Start of INPUT FOR THIS TASK
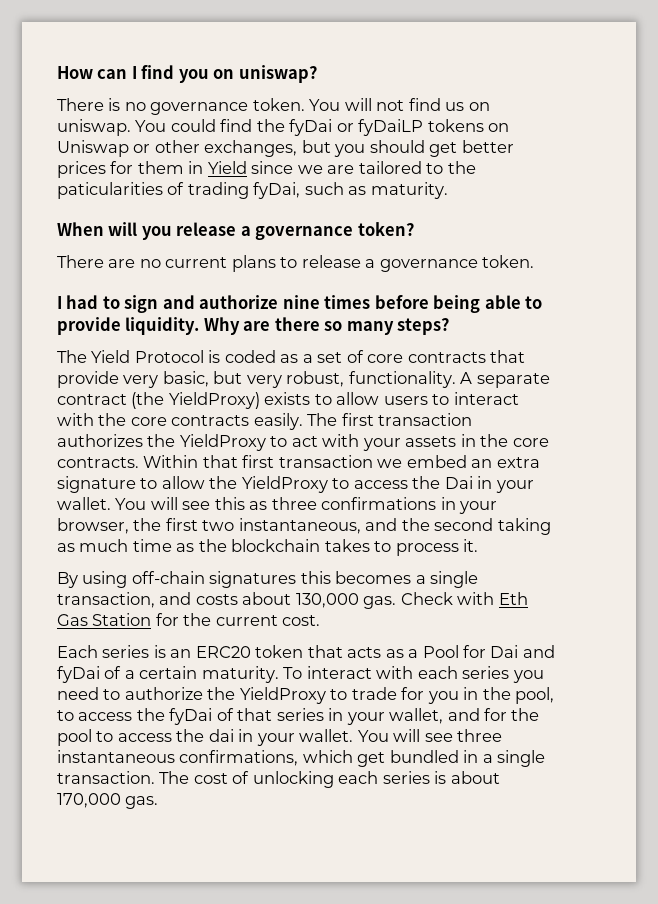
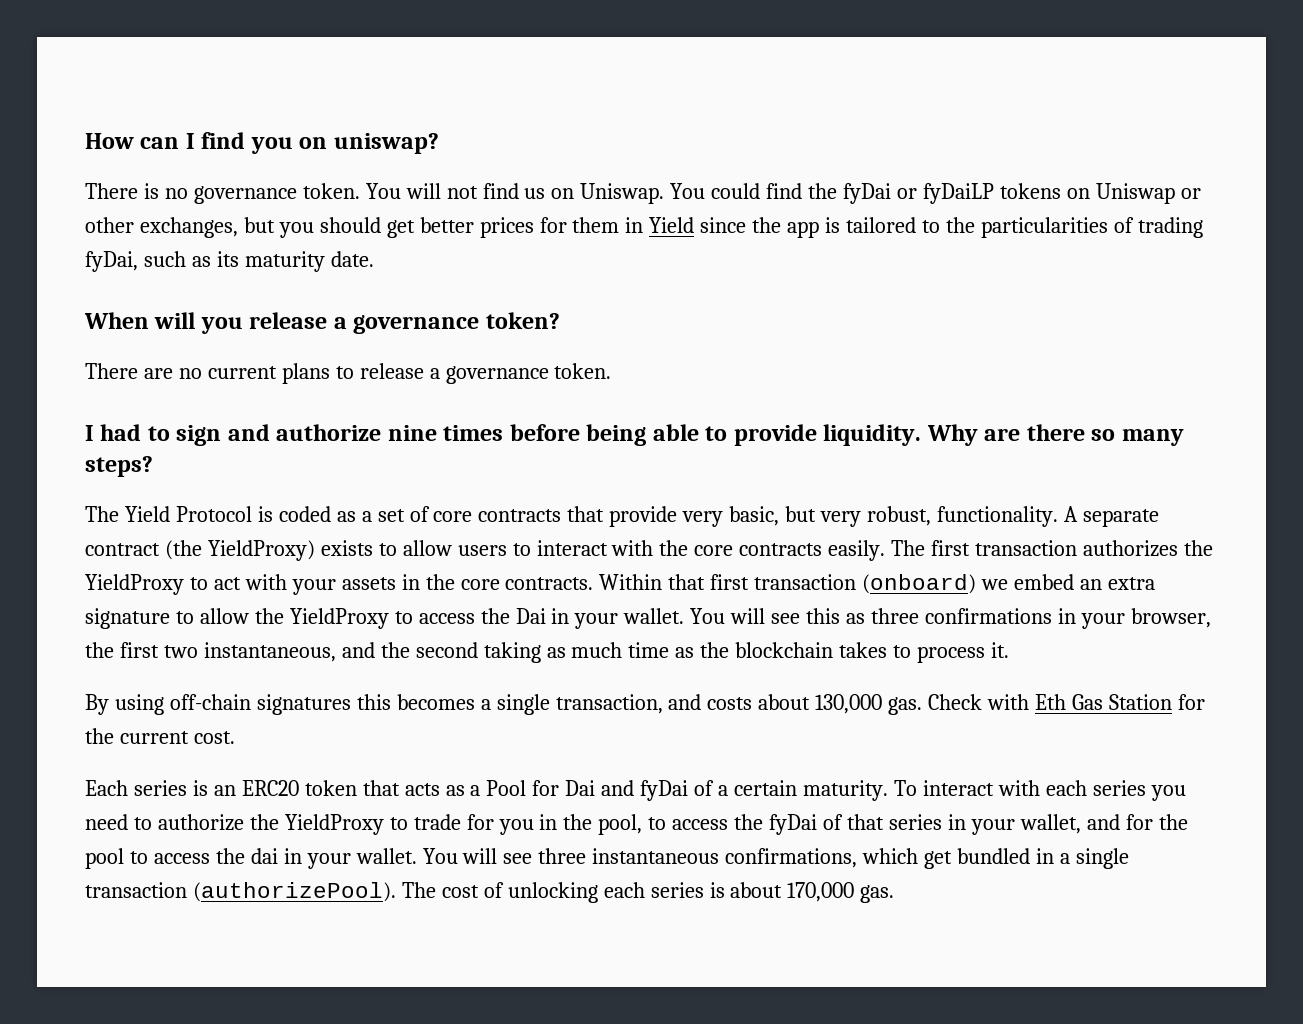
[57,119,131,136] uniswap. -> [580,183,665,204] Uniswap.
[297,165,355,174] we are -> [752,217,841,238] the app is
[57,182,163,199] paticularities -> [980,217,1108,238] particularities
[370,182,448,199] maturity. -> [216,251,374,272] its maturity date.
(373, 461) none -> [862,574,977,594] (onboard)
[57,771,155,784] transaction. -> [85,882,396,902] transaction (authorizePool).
End of INPUT FOR THIS TASK
WHAT YOU SHOULD DO:
Reproduce exactly the line that holds "[57,182,163,199] paticularities ->", then every line after it, ending with the final line of the records above.

EXERCISE RESPONSE:
[57,182,163,199] paticularities -> [980,217,1108,238] particularities
[370,182,448,199] maturity. -> [216,251,374,272] its maturity date.
(373, 461) none -> [862,574,977,594] (onboard)
[57,771,155,784] transaction. -> [85,882,396,902] transaction (authorizePool).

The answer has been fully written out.